The Columbus duo of Bobbi Kitten and Z Wolf comprised Damn The Witch Siren. Bringing their unique version of witch rock and all the perfect, permeating colors that come from a poisoned apple.
With Kitten resembling a ‘80s Brigitte Nielsen and Sybil Danning in their prime.
The dance floor seduction began with the opening flirtation and pant of “Pearls and Lace” as the crowd’s feet moved and grooved in rhythmic response.
They sprinkled some Black Magic over the crowd with a few tastes of Mindless Self Indulgence on “Your Love is Frightening.”
“Thrill Me” got a bit wild with thrashing keys and Kitten playing the only guitar of the evening. She also took to the crowd mingling, grinding, and intertwining with volunteers.
“Sweetest Fruit” was a full-fledged flashback to early ‘80s flowing with youthful charm with beats reminiscent of Culture Club, Toni Basil, Missing Persons, and The Breakfast Club.

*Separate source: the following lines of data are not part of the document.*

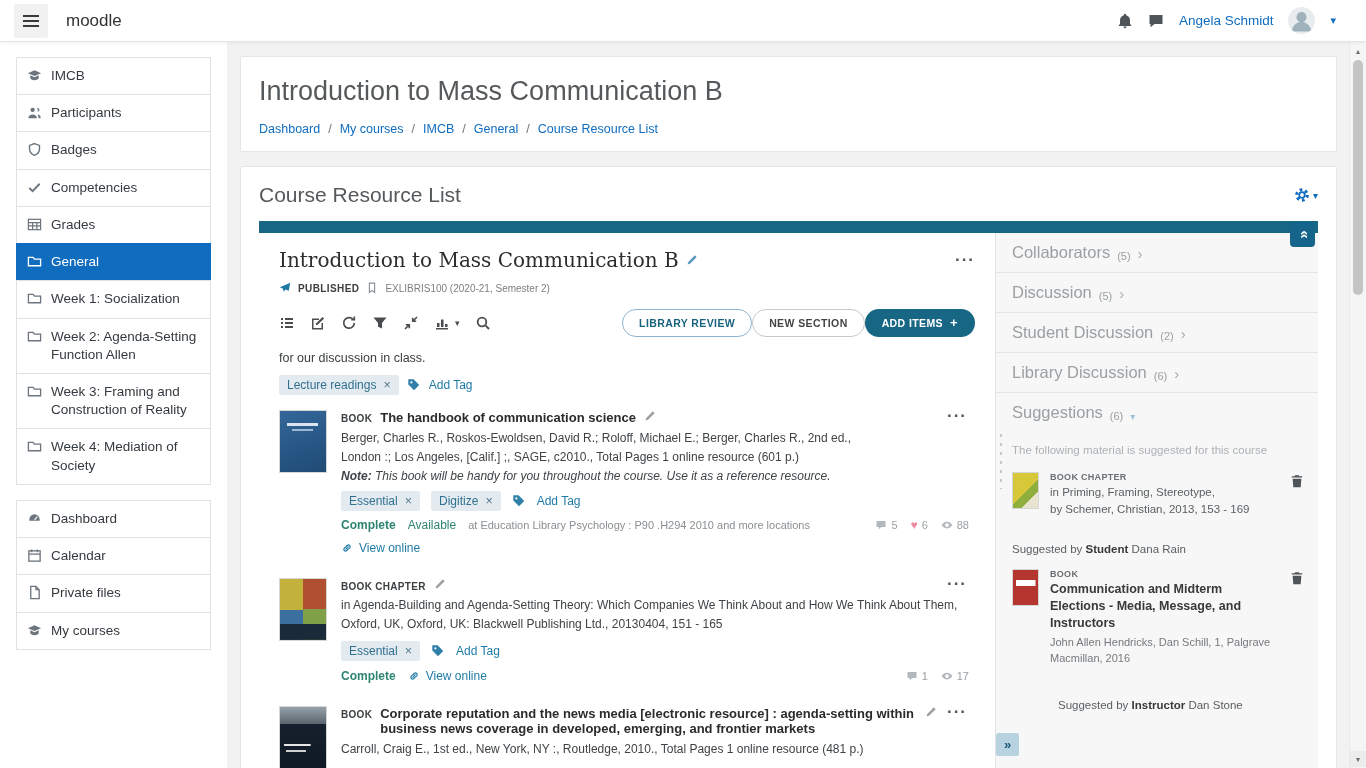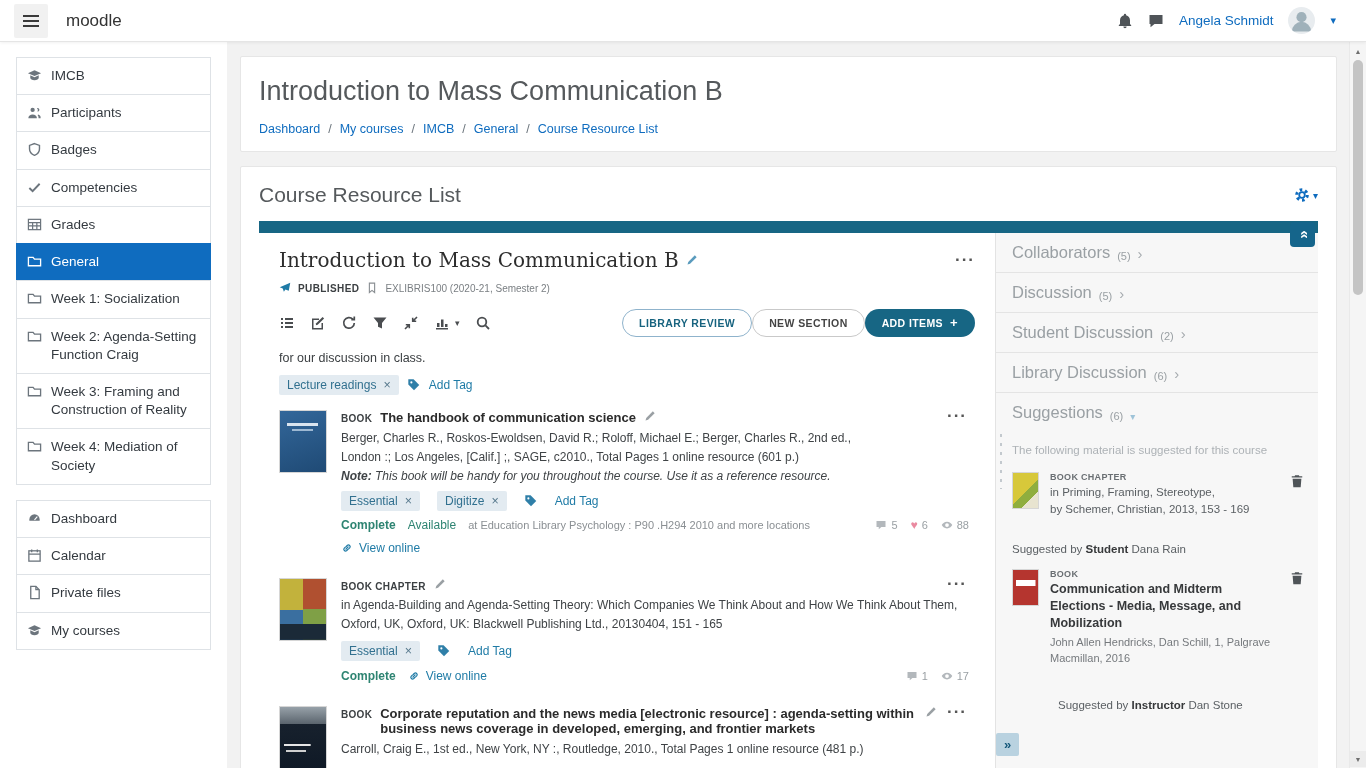--- a/index.html
+++ b/index.html
@@ -102,21 +102,21 @@
      linear-gradient(#e6e6e6 0 0) 22% 62%/58% 2px no-repeat,
      linear-gradient(#cfcfcf 0 0) 22% 72%/44% 2px no-repeat,
      linear-gradient(180deg,#97a1a9 0%,#5a646d 28%,#17212d 28%,#0f1926 100%); }
   .cit-body { flex:1; min-width:0; }
   .cit-titlerow { display:flex; align-items:baseline; gap:8px; padding-right:32px; flex-wrap:wrap; }
   .cit-type { font-size:10px; font-weight:bold; color:#3c4043; letter-spacing:.3px; flex:none; }
   .cit-title { font-size:13px; font-weight:bold; color:#2b2b2b; cursor:pointer; }
   .pencil { color:#9aa0a4; cursor:pointer; flex:none; }
   .cit-meta { font-size:12px; color:#3f4346; line-height:1.55; margin-top:4px; }
   .cit-note { font-size:12px; color:#3f4346; font-style:italic; margin-top:3px; }
-  .cit-tags { display:flex; align-items:center; gap:17px; margin:8px 0 7px; }
+  .cit-tags { display:flex; align-items:center; gap:11px; margin:8px 0 7px; }
   .cit-statusrow { display:flex; align-items:center; gap:12px; }
   .st-complete { color:#2e8472; font-weight:bold; font-size:12px; }
   .st-avail { color:#2e8472; font-size:12px; }
   .st-loc { color:#8a8f93; font-size:11px; }
   .counts { margin-left:auto; display:flex; gap:13px; align-items:center; }
   .cnt { display:flex; align-items:center; gap:4px; font-size:11px; color:#9aa0a4; }
   .cnt svg { color:#b3b8bc; }
   .heart { color:#ea8aa0; font-size:12px; line-height:1; }
   .cit-action { display:flex; align-items:center; gap:6px; margin-top:9px; }
   .link-ic { color:#1f7ba6; }
@@ -230,21 +230,21 @@
     <div class="nav-item">
       <svg viewBox="0 0 16 16">
           <path fill="none" stroke="currentColor" stroke-width="1.4" d="M1.5 3.5h5l1.5 2h6.5v7H1.5z"></path>
         </svg>
       <span>Week 1: Socialization</span>
     </div>
     <div class="nav-item">
       <svg viewBox="0 0 16 16">
           <path fill="none" stroke="currentColor" stroke-width="1.4" d="M1.5 3.5h5l1.5 2h6.5v7H1.5z"></path>
         </svg>
-      <span>Week 2: Agenda-Setting Function Craig</span>
+      <span>Week 2: Agenda-Setting Function Allen</span>
     </div>
     <div class="nav-item">
       <svg viewBox="0 0 16 16">
           <path fill="none" stroke="currentColor" stroke-width="1.4" d="M1.5 3.5h5l1.5 2h6.5v7H1.5z"></path>
         </svg>
       <span>Week 3: Framing and Construction of Reality</span>
     </div>
     <div class="nav-item">
       <svg viewBox="0 0 16 16">
           <path fill="none" stroke="currentColor" stroke-width="1.4" d="M1.5 3.5h5l1.5 2h6.5v7H1.5z"></path>
@@ -567,21 +567,21 @@
           <div class="sg-by">
             <span>Suggested by</span>
             <b>Student</b>
             <span>Dana Rain</span>
           </div>
 
           <div class="sg-item">
             <div class="sg-thumb cover-red"></div>
             <div class="sg-bodycol">
               <div class="sg-type">BOOK</div>
-              <div class="sg-title">Communication and Midterm Elections - Media, Message, and Mobilization</div>
+              <div class="sg-title">Communication and Midterm Elections - Media, Message, and Instructors</div>
               <div class="sg-meta">John Allen Hendricks, Dan Schill, 1, Palgrave Macmillan, 2016</div>
             </div>
             <svg class="i14 sg-trash" viewBox="0 0 16 16">
                 <path fill="currentColor" d="M5.8 1.5h4.4l.5 1H14V4H2V2.5h3.3zM3 5.3h10L12.2 15H3.8z"></path>
               </svg>
           </div>
           <div class="sg-by indent">
             <span>Suggested by</span>
             <b>Instructor</b>
             <span>Dan Stone</span>

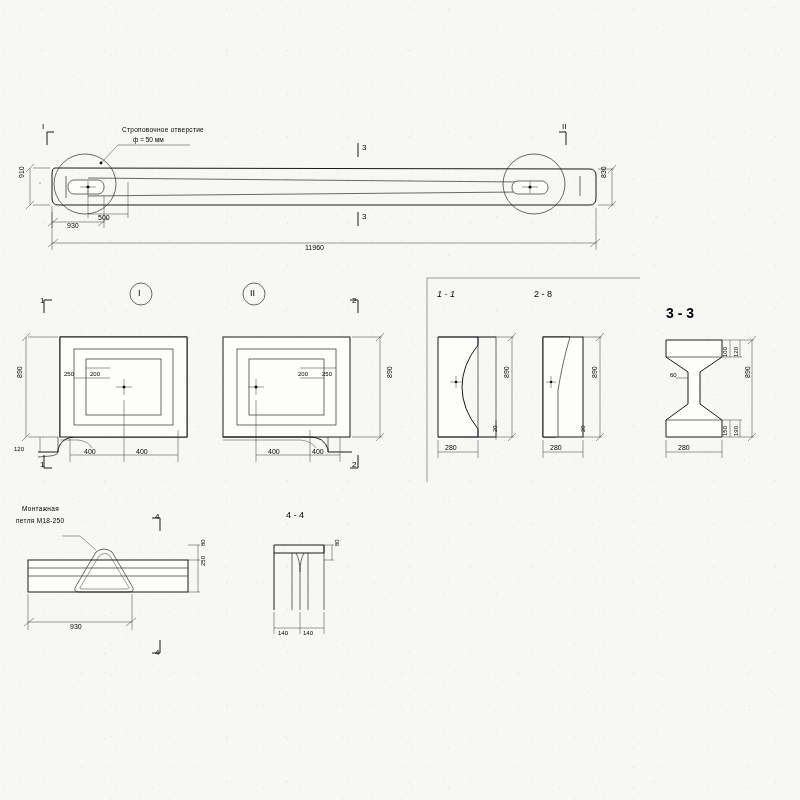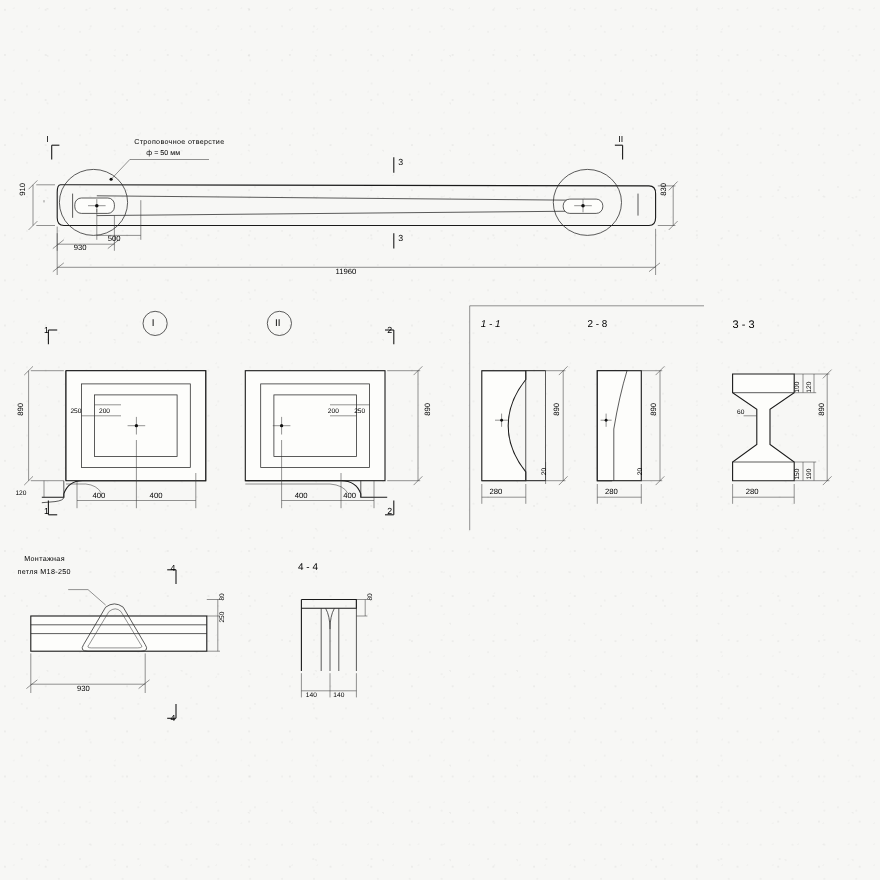--- a/index.html
+++ b/index.html
@@ -338,21 +338,21 @@
     <div style="position:absolute;left:14px;top:446px;font-size:6px;">120</div>
 
     <div style="position:absolute;left:386px;top:378px;font-size:7px;transform:rotate(-90deg);transform-origin:left top;">890</div>
     <div style="position:absolute;left:298px;top:371px;font-size:6px;">200</div>
     <div style="position:absolute;left:322px;top:371px;font-size:6px;">250</div>
     <div style="position:absolute;left:268px;top:448px;font-size:7px;">400</div>
     <div style="position:absolute;left:312px;top:448px;font-size:7px;">400</div>
 
     <div style="position:absolute;left:437px;top:289px;font-size:9px;font-style:italic;">1 - 1</div>
     <div style="position:absolute;left:534px;top:289px;font-size:9px;">2 - 8</div>
-    <div style="position:absolute;left:666px;top:290px;font-size:10px;">3 - 3</div>
+    <div style="position:absolute;left:666px;top:305px;font-size:14px;font-weight:bold;">3 - 3</div>
 
     <div style="position:absolute;left:503px;top:378px;font-size:7px;transform:rotate(-90deg);transform-origin:left top;">890</div>
     <div style="position:absolute;left:445px;top:444px;font-size:7px;">280</div>
     <div style="position:absolute;left:492px;top:432px;font-size:6px;transform:rotate(-90deg);transform-origin:left top;">20</div>
 
     <div style="position:absolute;left:591px;top:378px;font-size:7px;transform:rotate(-90deg);transform-origin:left top;">890</div>
     <div style="position:absolute;left:550px;top:444px;font-size:7px;">280</div>
     <div style="position:absolute;left:580px;top:432px;font-size:6px;transform:rotate(-90deg);transform-origin:left top;">20</div>
 
     <div style="position:absolute;left:744px;top:378px;font-size:7px;transform:rotate(-90deg);transform-origin:left top;">890</div>
@@ -364,18 +364,18 @@
     <div style="position:absolute;left:678px;top:444px;font-size:7px;">280</div>
 
     <div style="position:absolute;left:22px;top:505px;font-size:6.5px;letter-spacing:.3px;">Монтажная</div>
     <div style="position:absolute;left:16px;top:517px;font-size:6.5px;letter-spacing:.3px;">петля М18-250</div>
     <div style="position:absolute;left:155px;top:512px;font-size:8px;">4</div>
     <div style="position:absolute;left:155px;top:648px;font-size:8px;">4</div>
     <div style="position:absolute;left:200px;top:546px;font-size:6px;transform:rotate(-90deg);transform-origin:left top;">80</div>
     <div style="position:absolute;left:200px;top:566px;font-size:6px;transform:rotate(-90deg);transform-origin:left top;">250</div>
     <div style="position:absolute;left:70px;top:623px;font-size:7px;">930</div>
 
-    <div style="position:absolute;left:271px;top:510px;font-size:9px;">4 - 4</div>
+    <div style="position:absolute;left:286px;top:510px;font-size:9px;">4 - 4</div>
     <div style="position:absolute;left:334px;top:546px;font-size:6px;transform:rotate(-90deg);transform-origin:left top;">80</div>
     <div style="position:absolute;left:278px;top:630px;font-size:6px;">140</div>
     <div style="position:absolute;left:303px;top:630px;font-size:6px;">140</div>
   </div>
 </div>
 
 </body></html>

The garden of delight spilled out of the “Faerie Garden” like a pill induced nursery rhyme. With candy coated keys and Willy Wonka fantasies. Sparked memories of what once was. Too bad prince charming changes over time.
“Feelin’ Myself” danced dirty, grinding with industrial individual groove and Gwen Stefani style. A dose of star set reality ended the show with “Life Like Movies.” Like a True Blue, Lucky Star craving the spotlight from the trailer park bedroom.
Curse of Cassandra started the set hitting nocturnal keys with a gravely greeting from the goddess of magic “Circe” as the screen blasted out images of mischievous cats, Egyptian imagery and avant-guard footage. A few audience members even came up to celebrate birthdays and dance in the night’s flowing spirits.
Partial necro-romance with the sleeping death came from “Grimhilde” as “Gothel” bit and ripped immortal vampiric love offering eternal youth without sleep.
The Addams Family it wasn’t but “Morticia” offered her sweet, succulent, succubus lips to seduce and rapture those willing to embrace damnation. Keys mourned the buried lost souls trapped in her eternal grasp while hot note splashes reminded of her sorcery.
The “Bellatrix” came out to play with the tangy wisp of whipped leather and smell of domination. Wet lace brings out the best sax appeal for those so inclined.
“Rowan” knew no gender identity or sex in love. Follow thy heart, mind and desire.
All personal secrets and mysterious that night were kept and locked away in the cats eye on the slow and subtle climb of “Bastet.” The crowd got a “Re-Binding” remix as the room full of Cleopatra’s cats meowed their way to an encore.